Alto Ingredients (ALTO), a micro-cap stock, has built a name for itself in the American specialty alcohol market, and is currently believed to be the market leader there . It currently operates five alcohol production facilities, aggregating to a production capacity of 350m gallons. Besides specialty alcohol, ALTO also produces and distributes essential ingredients (dry yeast, liquid feed, distiller grains, corn gluten meals, and feeds, etc.). ALTO's customer base lies in end markets such as food and beverage, consumer products, beauty, etc.

EBITDA Profile Is Poised To Surge

Novice investors who may have cast a cursory glance at ALTO's recent EBITDA trajectory could be forgiven for feeling put off by three successive negative readings on the EBITDA front, including the first quarter of 2023.

YCharts

It now appears that we may be close to seeing the last of these negative prints; on the recent earnings call, management implied that crushing margins were in a better place, and with a rebound in travel activities in the spring and summer months, one would think these fuel-grade ethanol margins would hold up well at least in Q2 and Q3. ALTO has already been carrying out a few transformational projects (more on that later), and that as well should bring in a $10m uplift this year.
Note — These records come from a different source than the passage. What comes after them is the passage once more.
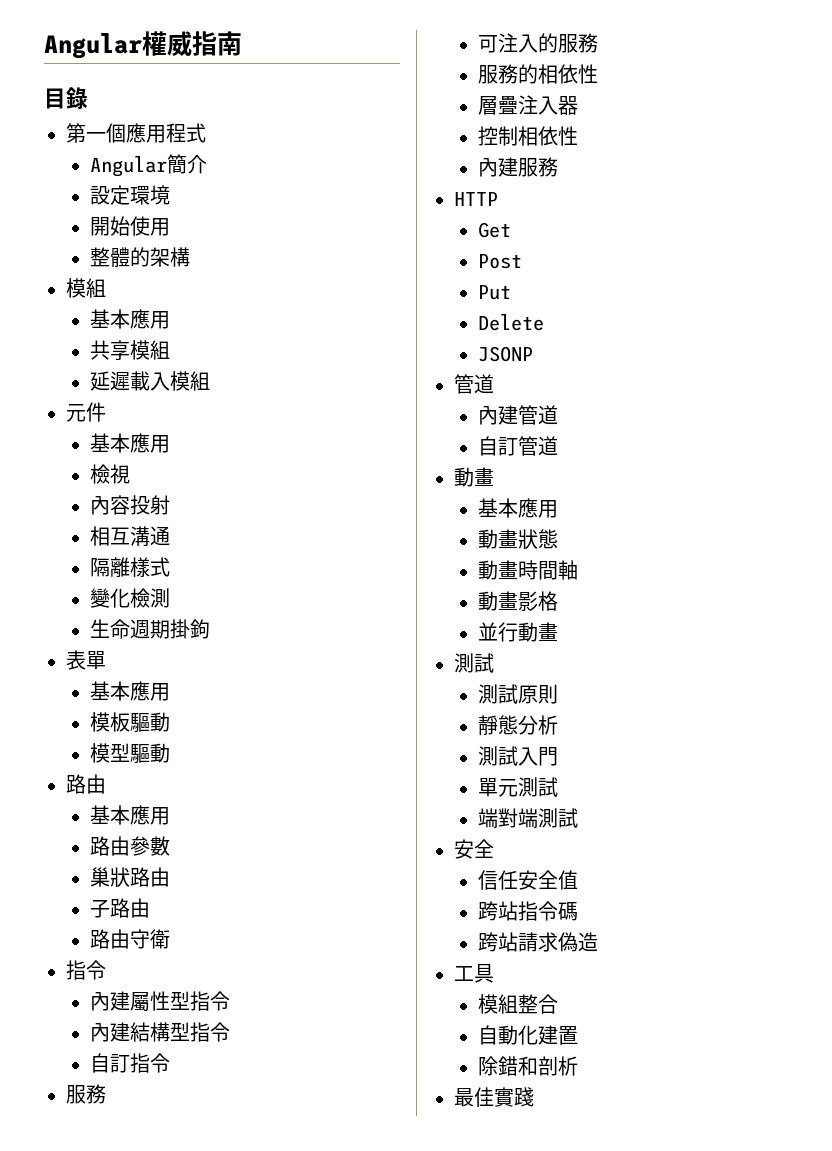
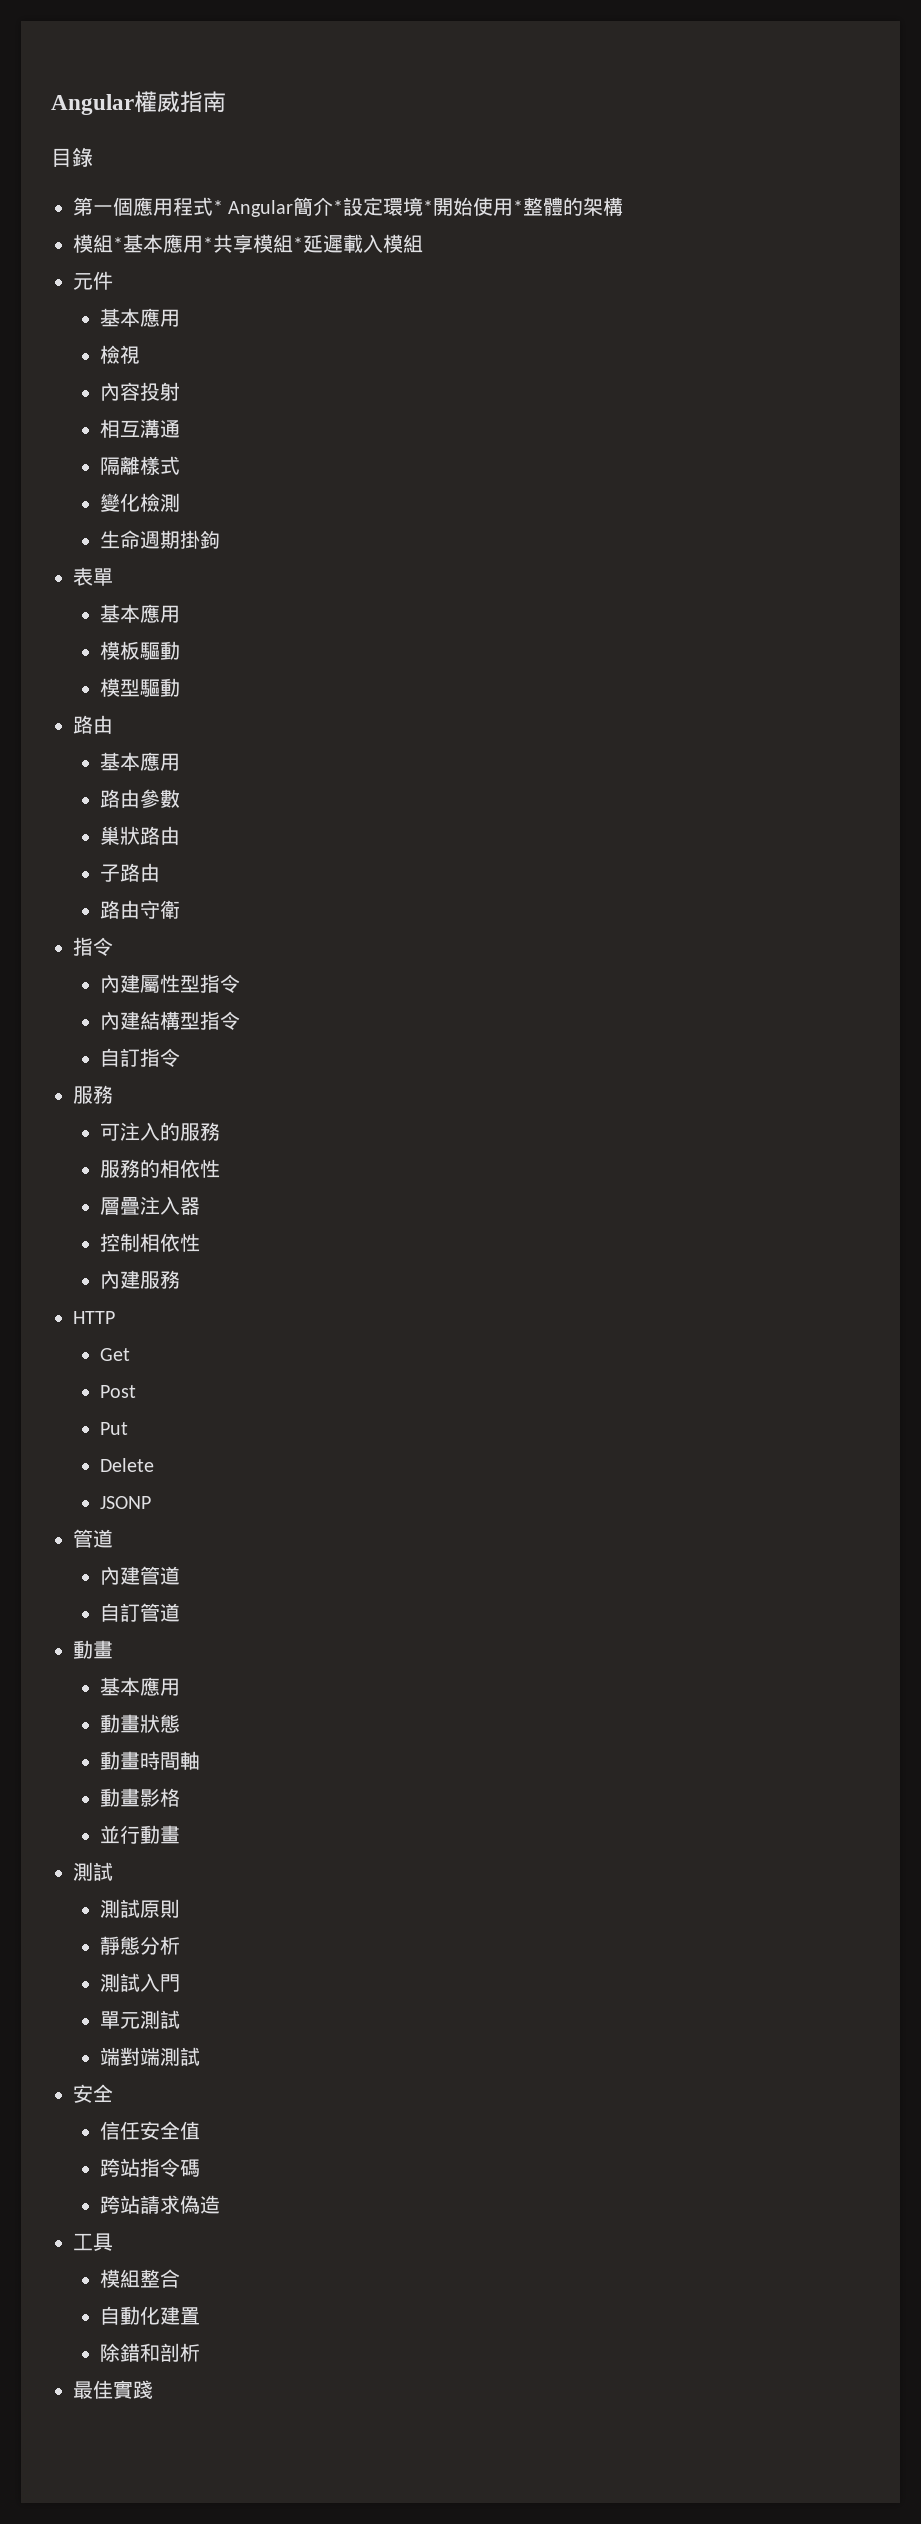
(206, 133) // -> [213,200,223,214] *
(208, 164) // -> [333,200,344,214] *
(171, 195) // -> [423,200,434,214] *
(171, 227) // -> [513,200,524,214] *
[90,309,171,329] // 基本應用 // -> [113,234,213,253] *基本應用*
(171, 350) // -> [293,237,303,251] *

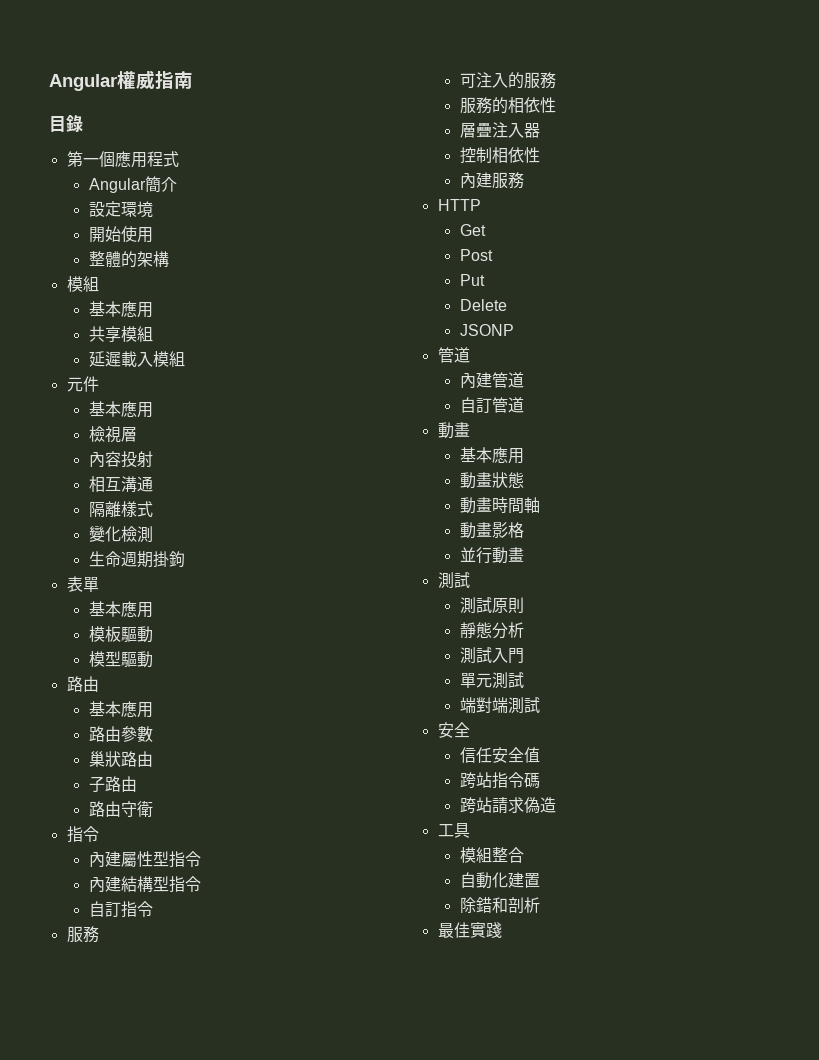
[213,200,223,214] * -> (179, 159) //
[333,200,344,214] * -> (177, 184) //
[423,200,434,214] * -> (153, 209) //
[513,200,524,214] * -> (153, 235) //
[113,234,213,253] *基本應用* -> [88,301,153,318] // 基本應用 //
[293,237,303,251] * -> (153, 334) //
(140, 354) none -> [120,427,137,442] 層

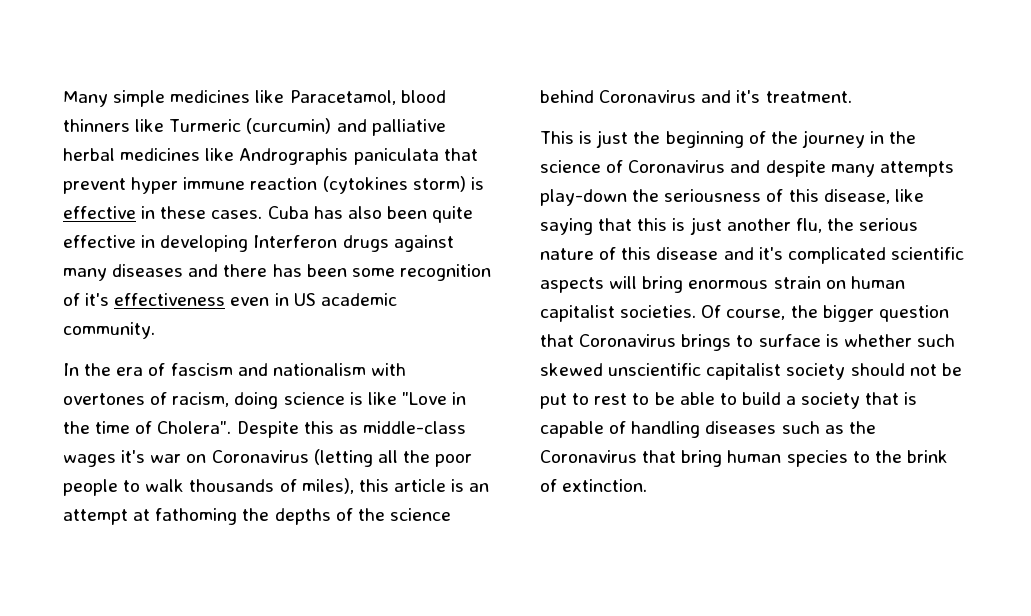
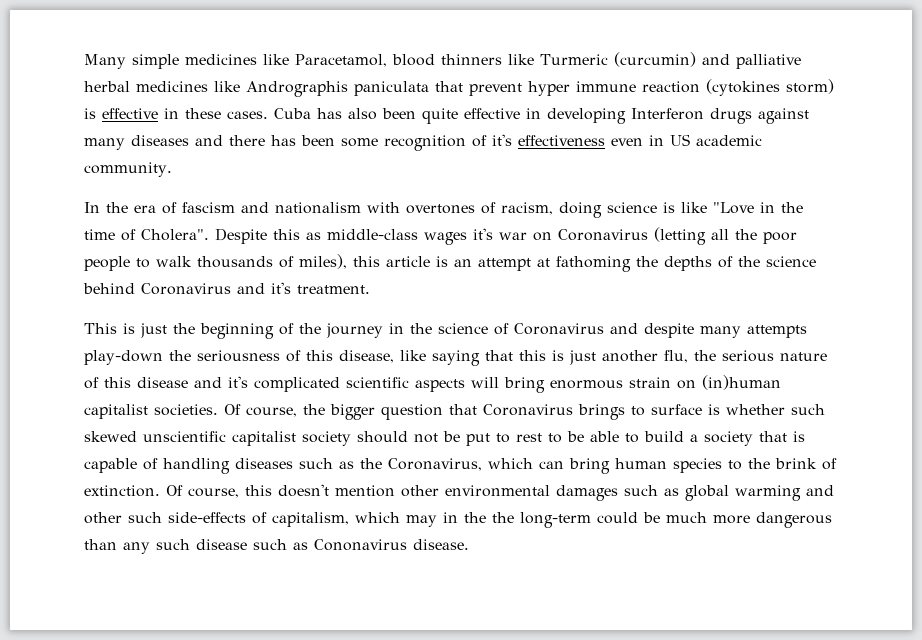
[850,276,905,289] human -> [702,375,781,390] (in)human
[540,450,677,463] Coronavirus that -> [388,458,564,471] Coronavirus, which can
(648, 485) none -> [166,484,834,501] [84,512,832,528] [84,539,469,554] Of course, this doesn't mention other environmental damages such as global warming and other such side-effects of capitalism, which may in the the long-term could be much more dangerous than any such disease such as Cononavirus disease.

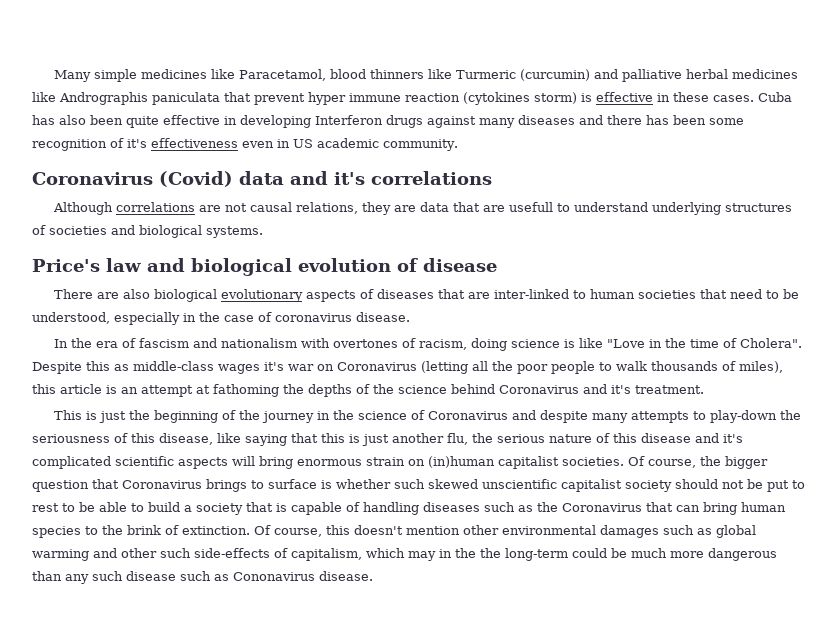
(172, 169) none -> [32,171,492,187] [53,202,793,215] [32,225,263,238] [32,258,497,276] [54,289,800,302] [32,312,410,325] // Coronavirus (Covid) data and it's correlations // Although correlations are not causal relations, they are data that are usefull to understand underlying structures of societies and biological systems. // Price's law and biological evolution of disease // There are also biological evolutionary aspects of diseases that are inter-linked to human societies that need to be understood, especially in the case of coronavirus disease.
(807, 331) none -> [693,411,707,420] to
[388,458,533,471] Coronavirus, which -> [562,502,673,512] Coronavirus that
All in all, despite a negative reading of over -$5m in Q1, FY23 consensus numbers for ALTO suggest that ALTO could be poised to generate positive EBITDA of over $8m per quarter for the remaining three quarters. At the FY23 estimate of roughly $19m, ALTO would be priced at a 5% discount to its long-term EV/EBITDA average of 18.3x.

YCharts

That's not bad, but extend your investment horizon by a few more years, and you're looking at a totally different valuation backdrop which essentially makes ALTO look like a real steal.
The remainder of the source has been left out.